→ Task
In the data below, locate the line containing "-60,7 +60,6 @@" and the line containing "<td>32-34</td>", then retype both and everything between them exactly. Pictures are not part of the copy.

→ Data section
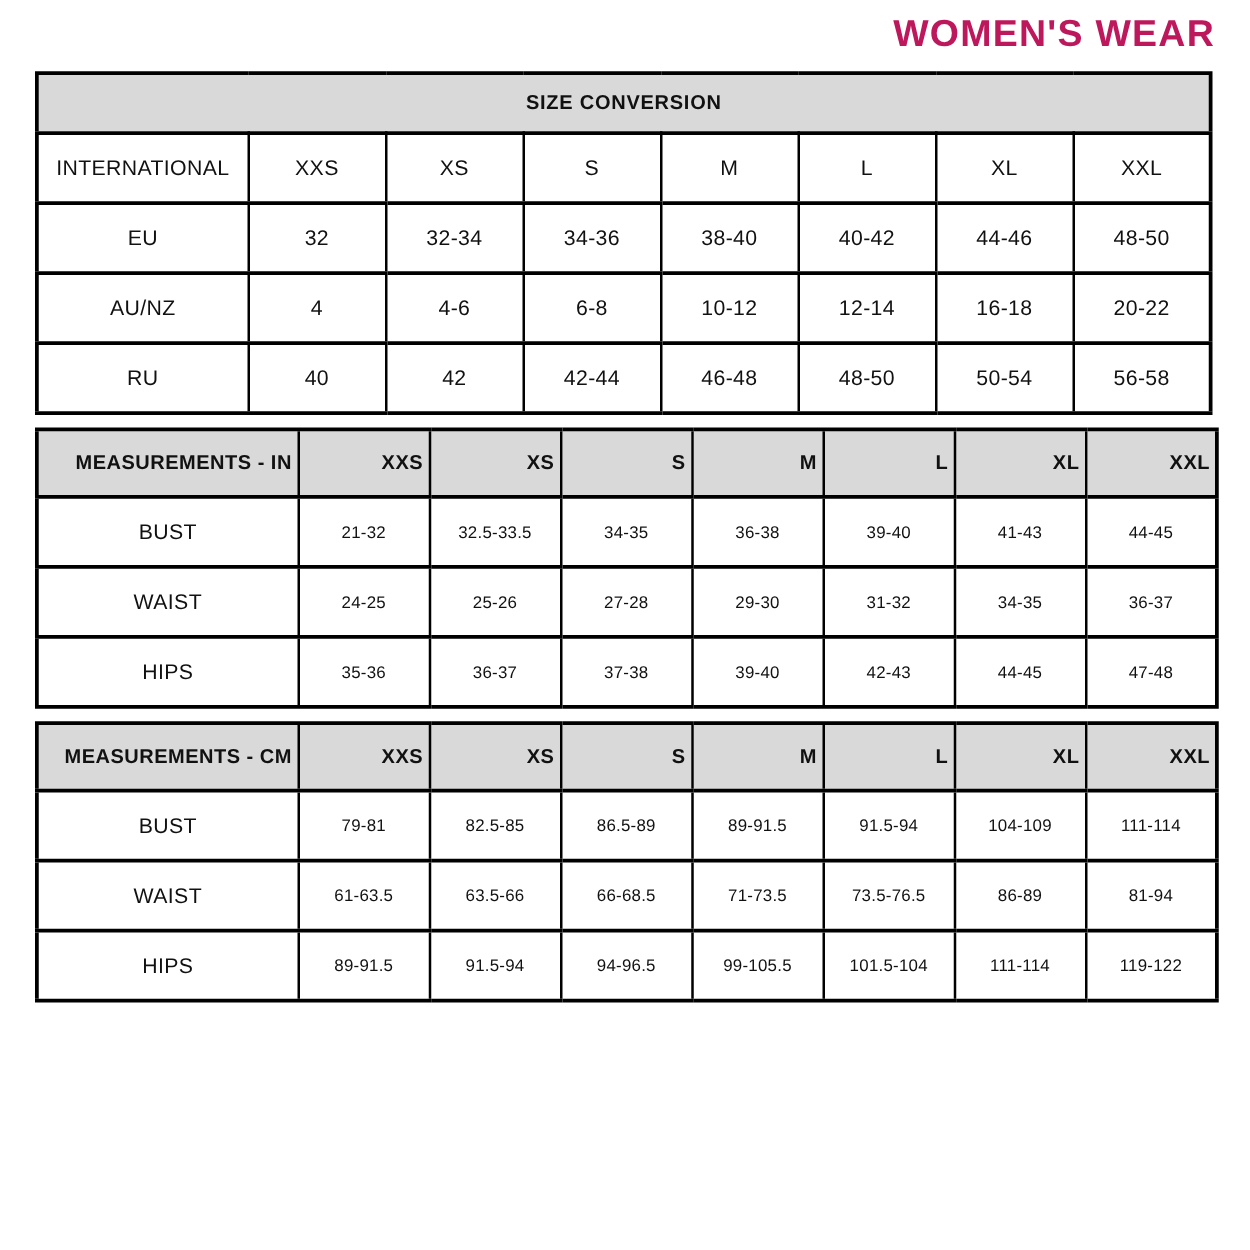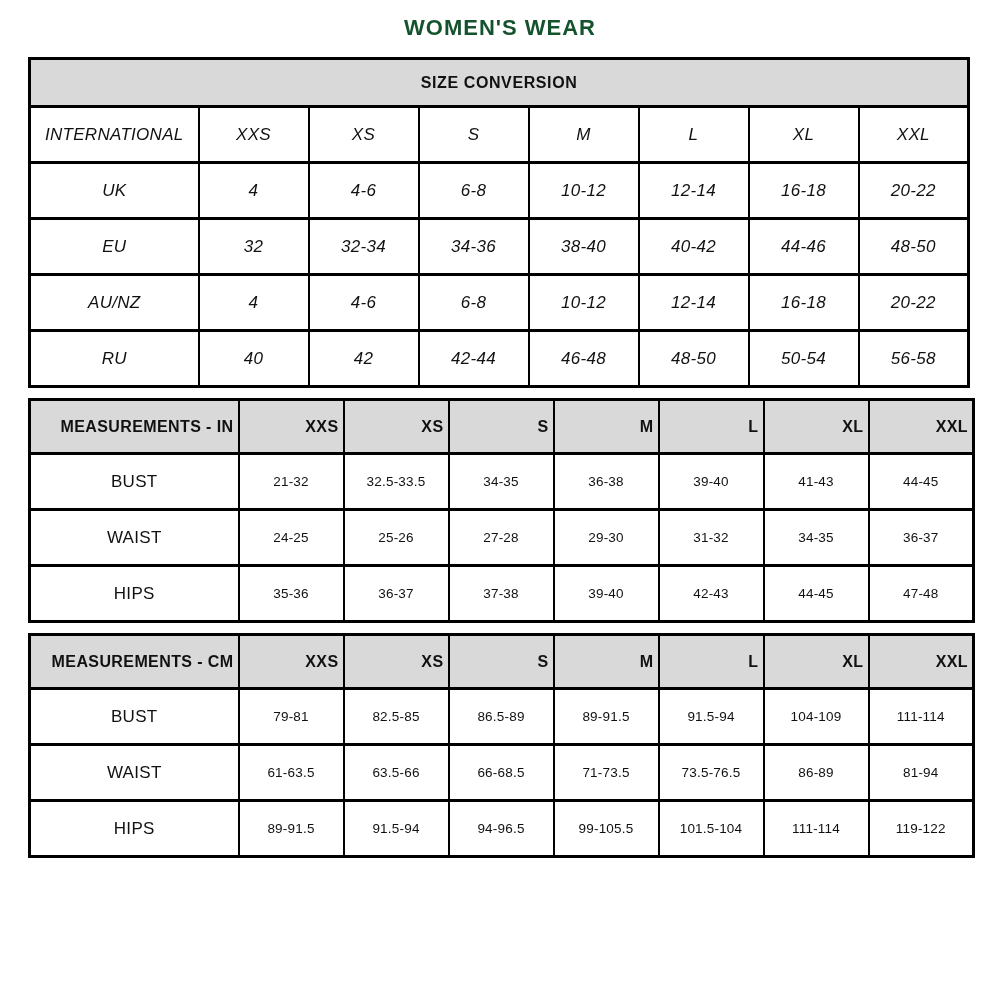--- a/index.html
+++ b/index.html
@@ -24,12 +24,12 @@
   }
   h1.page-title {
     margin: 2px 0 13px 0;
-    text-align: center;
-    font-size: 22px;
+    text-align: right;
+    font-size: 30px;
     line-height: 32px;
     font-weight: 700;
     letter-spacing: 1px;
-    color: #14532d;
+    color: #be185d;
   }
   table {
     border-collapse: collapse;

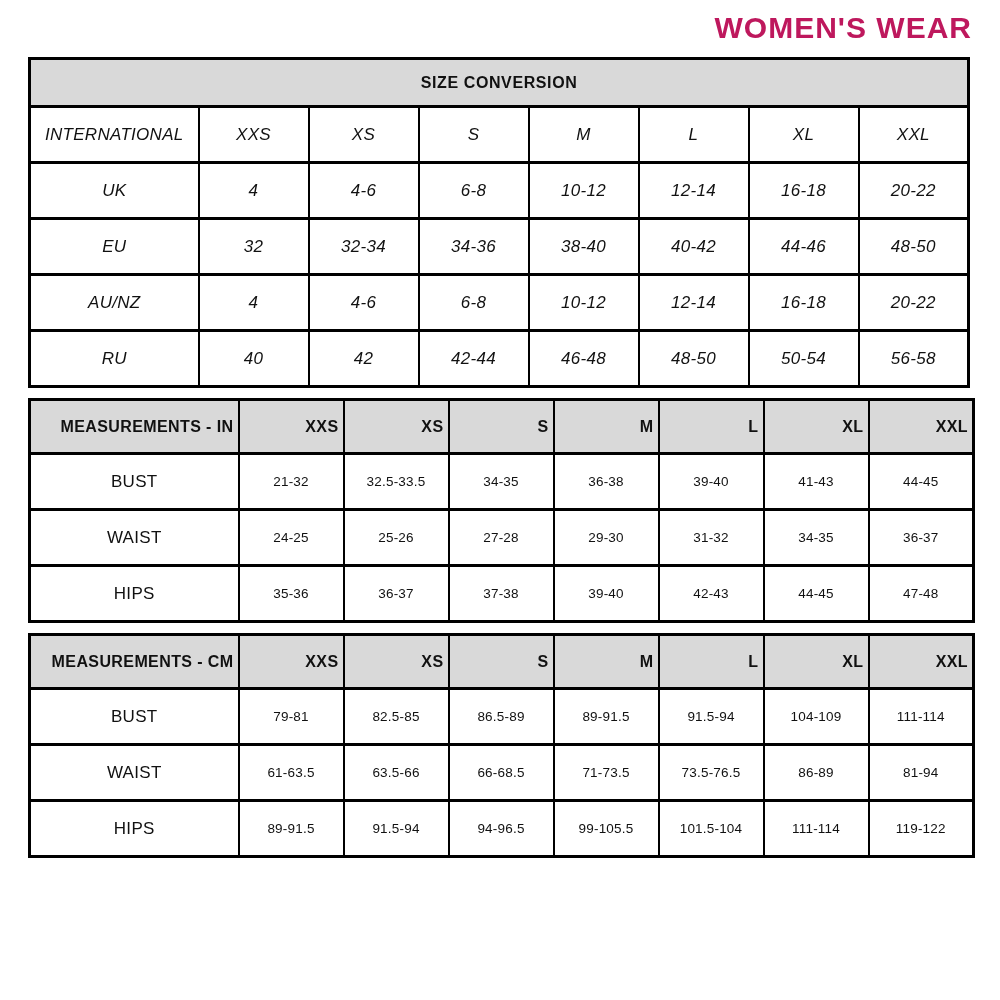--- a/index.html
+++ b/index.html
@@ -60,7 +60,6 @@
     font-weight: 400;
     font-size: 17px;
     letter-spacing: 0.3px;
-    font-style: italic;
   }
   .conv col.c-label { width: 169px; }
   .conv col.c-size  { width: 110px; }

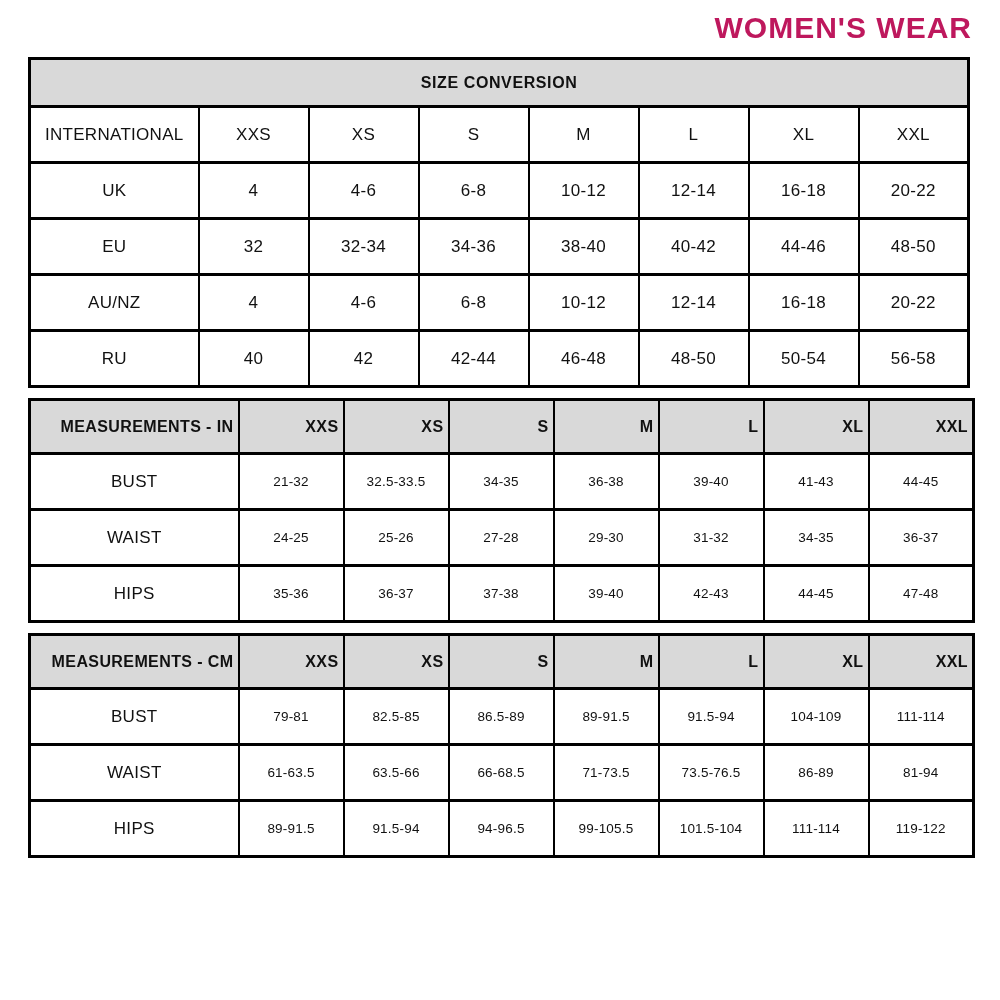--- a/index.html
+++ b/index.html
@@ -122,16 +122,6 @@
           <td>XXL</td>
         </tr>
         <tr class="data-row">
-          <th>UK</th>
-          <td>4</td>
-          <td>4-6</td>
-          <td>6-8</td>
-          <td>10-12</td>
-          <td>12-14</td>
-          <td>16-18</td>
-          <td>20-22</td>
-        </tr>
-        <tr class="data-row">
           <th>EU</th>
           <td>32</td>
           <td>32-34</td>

...

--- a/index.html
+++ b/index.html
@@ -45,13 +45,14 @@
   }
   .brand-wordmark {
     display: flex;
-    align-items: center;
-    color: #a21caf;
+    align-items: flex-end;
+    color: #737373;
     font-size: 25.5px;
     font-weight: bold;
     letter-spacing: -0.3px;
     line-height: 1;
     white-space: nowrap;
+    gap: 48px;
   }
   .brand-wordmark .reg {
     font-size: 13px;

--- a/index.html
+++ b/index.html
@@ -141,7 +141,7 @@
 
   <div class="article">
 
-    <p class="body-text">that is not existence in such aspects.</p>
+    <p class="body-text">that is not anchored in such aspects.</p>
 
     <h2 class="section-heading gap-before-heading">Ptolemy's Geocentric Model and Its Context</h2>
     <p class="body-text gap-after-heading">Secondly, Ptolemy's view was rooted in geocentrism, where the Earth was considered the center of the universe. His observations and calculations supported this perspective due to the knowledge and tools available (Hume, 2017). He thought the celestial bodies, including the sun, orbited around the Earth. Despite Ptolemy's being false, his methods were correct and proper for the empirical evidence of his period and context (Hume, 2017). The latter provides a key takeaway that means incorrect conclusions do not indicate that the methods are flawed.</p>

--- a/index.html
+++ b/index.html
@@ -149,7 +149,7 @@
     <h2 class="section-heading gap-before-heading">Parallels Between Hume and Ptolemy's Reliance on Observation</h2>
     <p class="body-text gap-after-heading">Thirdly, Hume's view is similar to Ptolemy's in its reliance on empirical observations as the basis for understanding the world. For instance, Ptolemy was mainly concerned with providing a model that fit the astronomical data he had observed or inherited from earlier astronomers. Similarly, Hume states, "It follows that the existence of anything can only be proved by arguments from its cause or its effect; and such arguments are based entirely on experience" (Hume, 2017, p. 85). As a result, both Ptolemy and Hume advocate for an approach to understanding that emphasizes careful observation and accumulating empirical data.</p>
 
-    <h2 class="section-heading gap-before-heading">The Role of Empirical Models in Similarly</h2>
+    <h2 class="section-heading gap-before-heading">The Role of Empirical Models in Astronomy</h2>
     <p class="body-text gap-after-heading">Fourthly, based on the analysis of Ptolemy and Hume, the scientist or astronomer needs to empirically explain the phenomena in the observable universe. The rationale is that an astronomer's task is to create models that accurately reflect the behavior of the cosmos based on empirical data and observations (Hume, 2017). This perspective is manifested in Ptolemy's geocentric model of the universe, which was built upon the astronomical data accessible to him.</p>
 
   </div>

→ Expected answer
@@ -60,7 +60,6 @@
     font-weight: 400;
     font-size: 17px;
     letter-spacing: 0.3px;
-    font-style: italic;
   }
   .conv col.c-label { width: 169px; }
   .conv col.c-size  { width: 110px; }

--- a/index.html
+++ b/index.html
@@ -122,16 +122,6 @@
           <td>XXL</td>
         </tr>
         <tr class="data-row">
-          <th>UK</th>
-          <td>4</td>
-          <td>4-6</td>
-          <td>6-8</td>
-          <td>10-12</td>
-          <td>12-14</td>
-          <td>16-18</td>
-          <td>20-22</td>
-        </tr>
-        <tr class="data-row">
           <th>EU</th>
           <td>32</td>
           <td>32-34</td>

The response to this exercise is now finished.